Home Views & Blogs Columnists Larry Neild

A need for Plan Z

AS OUR spectacular culture year looms large on the horizon, Liverpool, almost to order, is embroiled in recriminations and controversy. It reminds me of that saying, why make things easy when you can just as easily make things difficult?

We have our volunteer cultural army brigade on the warpath over what is happening down on Mann Island. More on that later.

Then we had the long-awaited report into the collapse of this year’s Mathew Street Festival. It wasn’t exactly bedtime reading, but the report generated more questions than answers.

As I predicted some time ago, it identified a handful of individuals, shouldering the blame or fingered as scapegoats, depending on your point of view.

The breakdown in relationships among the top organisers, aided and abetted by poor communication, were the conspiring causes, it seems, when the 34 pages are digested.

That, in my view, looks at the trees and not the woods. Mathew Street is one of the biggest social events in the city’s calendar. A festival in which streets are closed to make way for a safe and happy carnival of music using outdoor stages should not need a rocket scientist in the driving seat.

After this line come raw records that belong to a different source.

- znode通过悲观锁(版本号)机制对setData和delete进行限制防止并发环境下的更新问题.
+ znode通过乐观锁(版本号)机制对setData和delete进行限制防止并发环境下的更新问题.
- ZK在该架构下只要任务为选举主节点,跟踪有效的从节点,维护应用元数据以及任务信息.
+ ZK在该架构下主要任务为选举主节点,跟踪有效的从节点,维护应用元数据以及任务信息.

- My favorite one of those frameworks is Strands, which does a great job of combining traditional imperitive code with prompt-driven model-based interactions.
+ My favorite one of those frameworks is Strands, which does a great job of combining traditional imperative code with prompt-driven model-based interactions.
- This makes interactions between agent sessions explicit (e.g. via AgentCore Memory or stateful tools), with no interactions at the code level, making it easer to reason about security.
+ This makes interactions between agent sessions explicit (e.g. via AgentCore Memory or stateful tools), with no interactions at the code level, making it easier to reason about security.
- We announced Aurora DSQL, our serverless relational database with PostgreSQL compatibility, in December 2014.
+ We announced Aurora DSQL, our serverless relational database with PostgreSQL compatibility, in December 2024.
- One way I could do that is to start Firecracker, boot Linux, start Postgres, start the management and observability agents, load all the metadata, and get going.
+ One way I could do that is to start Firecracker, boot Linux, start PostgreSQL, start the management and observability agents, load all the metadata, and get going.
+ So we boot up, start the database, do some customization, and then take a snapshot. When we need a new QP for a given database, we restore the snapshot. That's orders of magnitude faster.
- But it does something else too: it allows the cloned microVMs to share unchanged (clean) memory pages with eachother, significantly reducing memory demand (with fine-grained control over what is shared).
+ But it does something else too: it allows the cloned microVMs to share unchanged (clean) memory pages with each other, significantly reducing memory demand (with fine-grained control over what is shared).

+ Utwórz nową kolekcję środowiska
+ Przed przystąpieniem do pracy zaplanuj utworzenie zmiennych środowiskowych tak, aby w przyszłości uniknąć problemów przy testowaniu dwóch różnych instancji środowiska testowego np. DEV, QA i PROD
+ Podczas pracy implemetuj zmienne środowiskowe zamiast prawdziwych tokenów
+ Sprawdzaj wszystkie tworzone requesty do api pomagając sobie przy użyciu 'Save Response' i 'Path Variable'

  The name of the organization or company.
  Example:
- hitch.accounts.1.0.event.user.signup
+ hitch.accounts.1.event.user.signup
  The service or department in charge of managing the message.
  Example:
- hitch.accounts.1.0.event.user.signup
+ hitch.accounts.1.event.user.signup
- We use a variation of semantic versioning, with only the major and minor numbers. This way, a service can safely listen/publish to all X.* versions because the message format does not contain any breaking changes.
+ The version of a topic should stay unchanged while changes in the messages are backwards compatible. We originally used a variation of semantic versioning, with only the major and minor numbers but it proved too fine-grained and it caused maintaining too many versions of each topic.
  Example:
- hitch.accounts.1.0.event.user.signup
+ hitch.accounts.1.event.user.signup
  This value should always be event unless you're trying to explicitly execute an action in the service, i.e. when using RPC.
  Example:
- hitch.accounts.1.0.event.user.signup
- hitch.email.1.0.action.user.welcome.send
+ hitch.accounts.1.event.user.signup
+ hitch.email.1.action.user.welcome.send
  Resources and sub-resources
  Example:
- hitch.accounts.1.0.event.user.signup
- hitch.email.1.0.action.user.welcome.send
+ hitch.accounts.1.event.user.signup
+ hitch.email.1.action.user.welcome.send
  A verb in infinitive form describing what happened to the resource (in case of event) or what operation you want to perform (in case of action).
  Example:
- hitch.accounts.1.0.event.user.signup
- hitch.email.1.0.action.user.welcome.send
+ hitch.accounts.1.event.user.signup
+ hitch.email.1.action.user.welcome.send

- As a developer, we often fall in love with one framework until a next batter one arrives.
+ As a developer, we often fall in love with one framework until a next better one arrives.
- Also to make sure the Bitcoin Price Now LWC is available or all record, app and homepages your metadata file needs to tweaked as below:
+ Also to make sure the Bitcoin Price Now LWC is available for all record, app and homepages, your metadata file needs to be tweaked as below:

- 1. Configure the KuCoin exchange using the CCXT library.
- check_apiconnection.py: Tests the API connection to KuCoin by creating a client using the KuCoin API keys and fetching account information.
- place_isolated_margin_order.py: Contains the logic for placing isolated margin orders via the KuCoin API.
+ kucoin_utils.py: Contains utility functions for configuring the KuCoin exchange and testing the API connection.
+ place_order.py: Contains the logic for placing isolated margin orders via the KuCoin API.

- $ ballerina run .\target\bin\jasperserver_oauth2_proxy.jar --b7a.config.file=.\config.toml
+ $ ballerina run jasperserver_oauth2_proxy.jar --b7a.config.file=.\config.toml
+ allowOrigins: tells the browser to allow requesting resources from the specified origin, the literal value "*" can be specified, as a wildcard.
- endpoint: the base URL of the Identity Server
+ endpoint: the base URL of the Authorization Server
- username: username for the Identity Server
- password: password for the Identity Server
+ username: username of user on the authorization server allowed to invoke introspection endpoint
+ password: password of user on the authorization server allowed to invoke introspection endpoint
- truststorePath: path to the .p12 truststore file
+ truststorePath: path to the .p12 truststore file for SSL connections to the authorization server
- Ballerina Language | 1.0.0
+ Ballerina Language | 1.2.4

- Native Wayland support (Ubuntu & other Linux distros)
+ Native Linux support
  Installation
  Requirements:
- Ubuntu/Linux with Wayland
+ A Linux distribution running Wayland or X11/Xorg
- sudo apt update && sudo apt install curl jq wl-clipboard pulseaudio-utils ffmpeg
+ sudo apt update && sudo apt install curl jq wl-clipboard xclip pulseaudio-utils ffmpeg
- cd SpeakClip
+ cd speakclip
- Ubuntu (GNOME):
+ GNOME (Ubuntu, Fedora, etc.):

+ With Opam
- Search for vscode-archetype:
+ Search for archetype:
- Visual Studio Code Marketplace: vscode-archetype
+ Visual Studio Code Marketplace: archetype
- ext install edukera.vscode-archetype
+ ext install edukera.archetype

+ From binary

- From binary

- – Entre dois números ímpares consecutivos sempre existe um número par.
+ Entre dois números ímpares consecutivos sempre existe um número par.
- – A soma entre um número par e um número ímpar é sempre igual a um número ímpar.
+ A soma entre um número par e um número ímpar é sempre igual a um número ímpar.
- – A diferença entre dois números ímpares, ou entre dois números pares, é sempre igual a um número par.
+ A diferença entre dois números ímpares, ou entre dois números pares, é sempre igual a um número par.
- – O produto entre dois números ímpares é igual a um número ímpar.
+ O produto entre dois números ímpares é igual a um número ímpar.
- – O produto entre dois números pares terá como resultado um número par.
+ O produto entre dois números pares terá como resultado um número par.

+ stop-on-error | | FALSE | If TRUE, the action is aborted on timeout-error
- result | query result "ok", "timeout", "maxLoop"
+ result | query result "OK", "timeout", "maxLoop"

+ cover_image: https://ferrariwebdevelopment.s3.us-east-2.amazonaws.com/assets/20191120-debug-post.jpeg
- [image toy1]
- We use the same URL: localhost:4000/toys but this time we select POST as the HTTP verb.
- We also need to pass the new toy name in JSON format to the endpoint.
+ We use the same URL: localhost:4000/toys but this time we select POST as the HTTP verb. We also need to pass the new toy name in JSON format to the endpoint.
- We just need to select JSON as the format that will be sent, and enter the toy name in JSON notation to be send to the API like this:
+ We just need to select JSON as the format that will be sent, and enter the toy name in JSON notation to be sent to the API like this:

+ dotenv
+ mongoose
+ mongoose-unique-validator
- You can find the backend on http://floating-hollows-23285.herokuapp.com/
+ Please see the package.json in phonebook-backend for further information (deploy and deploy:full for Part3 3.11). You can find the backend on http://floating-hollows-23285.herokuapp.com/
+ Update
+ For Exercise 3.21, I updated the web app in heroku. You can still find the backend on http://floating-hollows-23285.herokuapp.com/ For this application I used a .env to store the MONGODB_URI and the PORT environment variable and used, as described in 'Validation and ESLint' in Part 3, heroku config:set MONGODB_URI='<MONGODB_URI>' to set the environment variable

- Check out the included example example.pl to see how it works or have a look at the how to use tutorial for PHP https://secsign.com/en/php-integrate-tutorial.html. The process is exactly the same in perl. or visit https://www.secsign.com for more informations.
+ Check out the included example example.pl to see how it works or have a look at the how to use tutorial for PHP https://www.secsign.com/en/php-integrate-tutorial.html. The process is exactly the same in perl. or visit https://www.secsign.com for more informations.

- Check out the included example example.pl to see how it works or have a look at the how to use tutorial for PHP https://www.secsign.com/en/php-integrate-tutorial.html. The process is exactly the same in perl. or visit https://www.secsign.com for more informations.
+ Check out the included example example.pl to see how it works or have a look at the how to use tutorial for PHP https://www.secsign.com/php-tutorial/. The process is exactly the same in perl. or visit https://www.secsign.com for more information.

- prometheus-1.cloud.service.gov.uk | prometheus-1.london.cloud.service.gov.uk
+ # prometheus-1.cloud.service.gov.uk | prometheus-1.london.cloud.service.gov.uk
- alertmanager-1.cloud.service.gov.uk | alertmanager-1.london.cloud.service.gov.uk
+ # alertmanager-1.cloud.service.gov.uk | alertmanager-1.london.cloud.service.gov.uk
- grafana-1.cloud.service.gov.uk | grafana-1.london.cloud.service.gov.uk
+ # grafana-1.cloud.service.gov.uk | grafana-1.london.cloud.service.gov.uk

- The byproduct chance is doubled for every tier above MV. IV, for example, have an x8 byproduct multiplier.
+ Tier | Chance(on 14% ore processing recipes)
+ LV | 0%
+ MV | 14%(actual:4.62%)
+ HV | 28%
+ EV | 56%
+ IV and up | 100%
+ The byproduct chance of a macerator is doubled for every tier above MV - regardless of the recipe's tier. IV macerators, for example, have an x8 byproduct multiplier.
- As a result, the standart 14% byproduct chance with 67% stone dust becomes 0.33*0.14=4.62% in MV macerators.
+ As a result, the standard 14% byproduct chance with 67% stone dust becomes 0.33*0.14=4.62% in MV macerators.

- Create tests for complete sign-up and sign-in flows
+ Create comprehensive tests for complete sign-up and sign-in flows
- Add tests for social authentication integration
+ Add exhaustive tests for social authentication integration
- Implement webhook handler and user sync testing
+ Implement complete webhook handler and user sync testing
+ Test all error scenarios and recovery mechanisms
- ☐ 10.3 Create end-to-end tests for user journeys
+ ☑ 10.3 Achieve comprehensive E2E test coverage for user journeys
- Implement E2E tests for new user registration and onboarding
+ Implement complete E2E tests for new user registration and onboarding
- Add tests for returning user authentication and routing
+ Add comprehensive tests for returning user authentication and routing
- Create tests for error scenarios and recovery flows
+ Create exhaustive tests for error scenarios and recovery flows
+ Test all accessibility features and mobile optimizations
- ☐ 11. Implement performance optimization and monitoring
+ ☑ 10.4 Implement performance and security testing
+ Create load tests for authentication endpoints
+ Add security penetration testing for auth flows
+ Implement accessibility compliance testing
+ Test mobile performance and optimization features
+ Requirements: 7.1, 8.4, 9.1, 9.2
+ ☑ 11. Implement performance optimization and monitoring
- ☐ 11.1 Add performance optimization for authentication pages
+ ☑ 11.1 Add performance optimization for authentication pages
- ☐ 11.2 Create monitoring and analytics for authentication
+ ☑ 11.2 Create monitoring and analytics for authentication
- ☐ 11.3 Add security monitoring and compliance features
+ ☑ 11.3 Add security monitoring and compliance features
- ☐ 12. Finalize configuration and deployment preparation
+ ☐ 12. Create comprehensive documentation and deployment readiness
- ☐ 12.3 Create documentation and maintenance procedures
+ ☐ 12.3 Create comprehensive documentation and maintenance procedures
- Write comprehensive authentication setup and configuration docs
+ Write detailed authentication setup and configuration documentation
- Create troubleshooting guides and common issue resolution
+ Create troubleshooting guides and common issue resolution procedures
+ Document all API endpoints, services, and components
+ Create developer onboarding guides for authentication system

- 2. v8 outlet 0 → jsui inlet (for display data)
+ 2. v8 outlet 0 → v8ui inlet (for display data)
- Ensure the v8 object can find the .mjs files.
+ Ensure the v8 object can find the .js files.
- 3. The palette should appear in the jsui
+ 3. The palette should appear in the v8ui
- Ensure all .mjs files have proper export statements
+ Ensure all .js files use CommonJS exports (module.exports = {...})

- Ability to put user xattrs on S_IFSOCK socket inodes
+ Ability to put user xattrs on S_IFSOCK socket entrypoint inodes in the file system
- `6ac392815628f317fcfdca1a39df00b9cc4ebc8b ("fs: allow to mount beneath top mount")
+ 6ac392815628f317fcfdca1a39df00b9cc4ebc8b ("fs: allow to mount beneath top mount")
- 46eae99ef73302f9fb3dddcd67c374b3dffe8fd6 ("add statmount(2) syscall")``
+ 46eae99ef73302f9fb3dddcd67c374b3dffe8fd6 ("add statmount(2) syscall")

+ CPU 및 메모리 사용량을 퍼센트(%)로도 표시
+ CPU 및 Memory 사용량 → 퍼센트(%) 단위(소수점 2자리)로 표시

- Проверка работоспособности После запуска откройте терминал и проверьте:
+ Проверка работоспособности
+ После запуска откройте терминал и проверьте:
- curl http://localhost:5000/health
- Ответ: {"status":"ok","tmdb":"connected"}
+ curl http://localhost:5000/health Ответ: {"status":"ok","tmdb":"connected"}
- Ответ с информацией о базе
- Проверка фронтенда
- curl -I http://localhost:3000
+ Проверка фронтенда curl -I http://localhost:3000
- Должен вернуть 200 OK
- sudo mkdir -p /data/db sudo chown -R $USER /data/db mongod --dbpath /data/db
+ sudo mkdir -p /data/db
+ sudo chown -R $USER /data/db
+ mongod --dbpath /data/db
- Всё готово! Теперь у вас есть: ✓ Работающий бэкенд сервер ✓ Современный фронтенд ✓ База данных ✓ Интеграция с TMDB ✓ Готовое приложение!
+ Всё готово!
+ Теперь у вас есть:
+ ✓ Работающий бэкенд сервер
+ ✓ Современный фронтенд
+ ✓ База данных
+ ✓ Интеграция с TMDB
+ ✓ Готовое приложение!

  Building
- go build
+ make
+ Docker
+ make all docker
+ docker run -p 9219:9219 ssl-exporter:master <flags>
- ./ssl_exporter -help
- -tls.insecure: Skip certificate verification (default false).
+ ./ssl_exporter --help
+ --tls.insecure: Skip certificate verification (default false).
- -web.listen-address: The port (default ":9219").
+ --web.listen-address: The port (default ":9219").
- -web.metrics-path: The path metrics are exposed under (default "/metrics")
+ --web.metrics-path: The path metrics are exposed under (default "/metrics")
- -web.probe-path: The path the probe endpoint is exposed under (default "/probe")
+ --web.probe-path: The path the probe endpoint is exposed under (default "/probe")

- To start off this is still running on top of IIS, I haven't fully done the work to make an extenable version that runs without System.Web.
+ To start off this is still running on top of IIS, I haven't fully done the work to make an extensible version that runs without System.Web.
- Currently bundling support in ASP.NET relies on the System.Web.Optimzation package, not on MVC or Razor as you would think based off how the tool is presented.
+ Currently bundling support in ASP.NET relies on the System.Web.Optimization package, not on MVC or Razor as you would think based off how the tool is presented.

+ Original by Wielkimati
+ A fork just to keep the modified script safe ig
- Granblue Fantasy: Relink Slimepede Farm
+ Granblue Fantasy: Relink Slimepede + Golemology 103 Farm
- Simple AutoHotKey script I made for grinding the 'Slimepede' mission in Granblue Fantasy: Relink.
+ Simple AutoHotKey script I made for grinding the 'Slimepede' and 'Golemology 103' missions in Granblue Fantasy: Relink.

What it does need is a plan B, C, D, etc, just in case the worst should happen, and being Liverpool the worst will almost certainly happen. Better have that Plan Z as a fallback.

Why didn’t the politicians, the sky-high waged executives and the team of advisors, all make sure they were up to speed on what was going on.

It seems incredible that a bit of a personality clash brought the whole thing crumbling down. Now we are told there is the equivalent of a War Cabinet, headed by Liverpool’s Churchillian leader, Warren Bradley, making sure there will be no repeat of this in our big Birthday Year.

So why wasn’t that War Cabinet in place last year? It seems the looming catastrophe spanned several months until it was too late.

There are so many issues in Liverpool that an orderly queue has to be formed these days. Latest is the decision by National Museums Liverpool to part company with the Danish architects who designed the under-construction Museum of Liverpool. I have always felt that such a museum makes more of a provincial statement about where we are as a city, rather than have something as a world-wide attraction. The saving grace was that the new building was to be faced in posh marble that would at least make it worthy of its place within our World Heritage Site. It is now to be finished in a much cheaper limestone, a decision we will eventually regret.

The Pier Head can be a hostile environment for buildings because of the impact of wind, rain, snow and ice. NML was given permission on the basis that the finish would be worthy of its place on the waterfront. Our planners should have told them where to go when they came up with the cheaper stone finish. Of course, it had to happen – otherwise how else could we live up to our reputation as a small-minded provincial town on the banks of a small river.